Plusieurs autres exemples de pont en aluminium sont donnés au Tableau 2-1 (Tiré de Walbridge et De La Chevrotière, 2012). Une liste plus exhaustive de l’utilisation de l’aluminium dans les ponts routiers est disponible dans (Roche, 2008).De nos jours, l’aluminium est surtout utilisé dans les projets pour lesquels la légèreté du matériau est mise en valeur. Par exemple, à Amsterdam, il existe plusieurs ponts à bascule utilisant l’aluminium en raison de son rapport résistance/poids élevé (Tindall, 2008). Toujours aux Pays-Bas, une utilisation innovatrice de l’aluminium a été développée : un pont flottant sur lequel les automobiles peuvent circuler jusqu’à 80 km/h (Soetens, 2003) (voir Figure 2-2). La légèreté de l’aluminium a été mise à contribution dans ce projet. Situé à Hedel, le pont est constitué de modules en aluminium de dimensions 5,3 m × 3,5 m × 1,5 m. Le pont est aussi conçu pour recevoir un véhicule d’un poids maximal de 8000 kg.
Utilisation de l’aluminium dans les passerelles piétonnières
Certaines passerelles piétonnières profitent aussi des avantages de l’aluminium. La légèreté et la résistance à la corrosion de l’aluminium (sans besoin de peinture) permettent de construire des ponts piétonniers de longues portées ne nécessitant que peu d’entretien. De plus, la malléabilité de ce matériau permet d’ajouter des qualités architecturales aux éléments composants la passerelle. Plusieurs passerelles piétonnières en aluminium ont été construites au Japon (Okura, 2003). Des passerelles piétonnières utilisant l’aluminium ont aussi été érigées en Europe.
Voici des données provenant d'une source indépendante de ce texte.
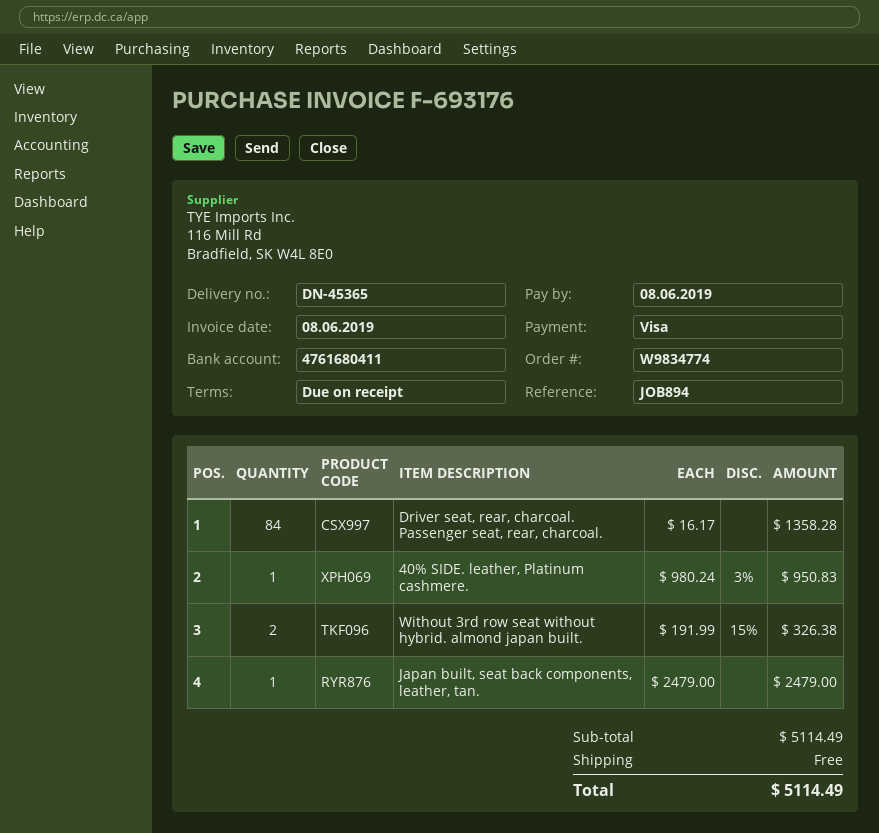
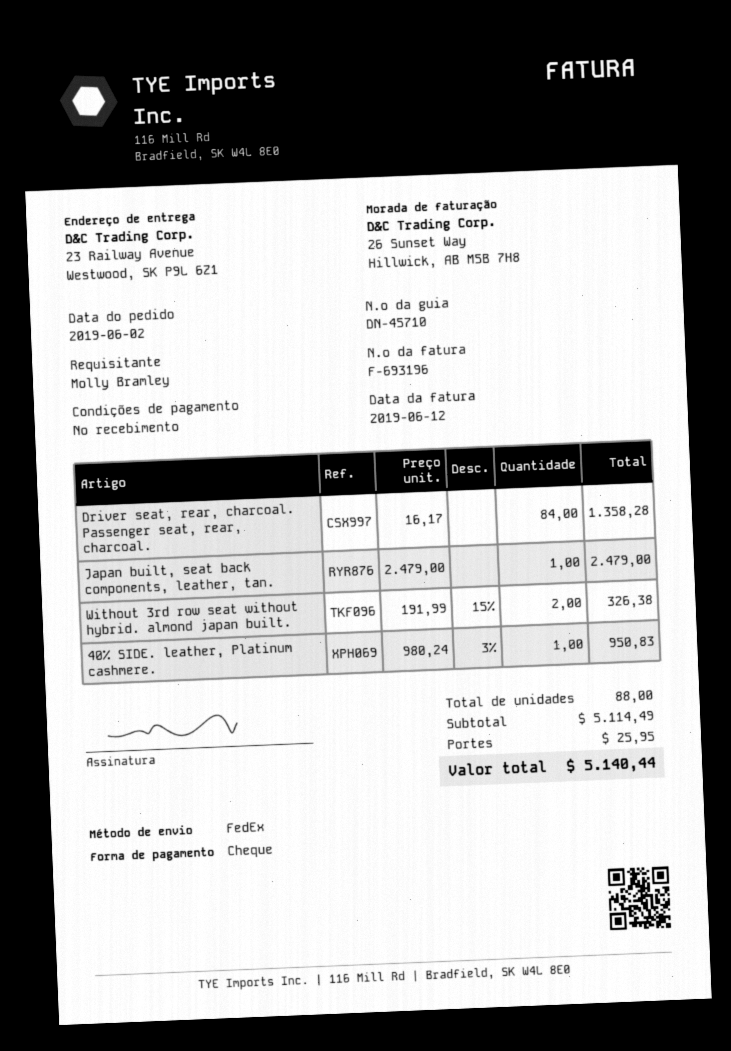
delivery note number: DN-45365 -> DN-45710
invoice number: F-693176 -> F-693196
invoice date: 2019-06-08 -> 2019-06-12
payment method: Visa -> cheque
shipping: 0.00 -> 25.95
total: 5114.49 -> 5140.44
Parmi les exemples, le célèbre Pont du Millennium, à Londres, utilise une plate-forme en aluminium de 4 mètres de large ; la passerelle piétonnière de 42 m de portée, en Suède, composée de poutres assemblées ainsi que la passerelle en arche de 52 m de portée, en Écosse (Tindall, 2008). Au Québec, la passerelle du Parc de la Rivière-aux-Sables, à Jonquière, d’une portée de 80 m, utilise un platelage en aluminium, en plus des garde-corps (Figure 2-3) (Structurae, 2016). Celle de Chandler, en Gaspésie, est la passerelle en aluminium la plus longue au monde en date de 2013, avec une longueur totale de 142 mètres pour trois travées (Saint-Pierre, 2013). Le Port de Québec s’est aussi doté d’une passerelle en aluminium, en 2008, pour accueillir les voyageurs des bateaux de croisières lors de leur passage dans la vieille capitale (Maadi Group, 2015).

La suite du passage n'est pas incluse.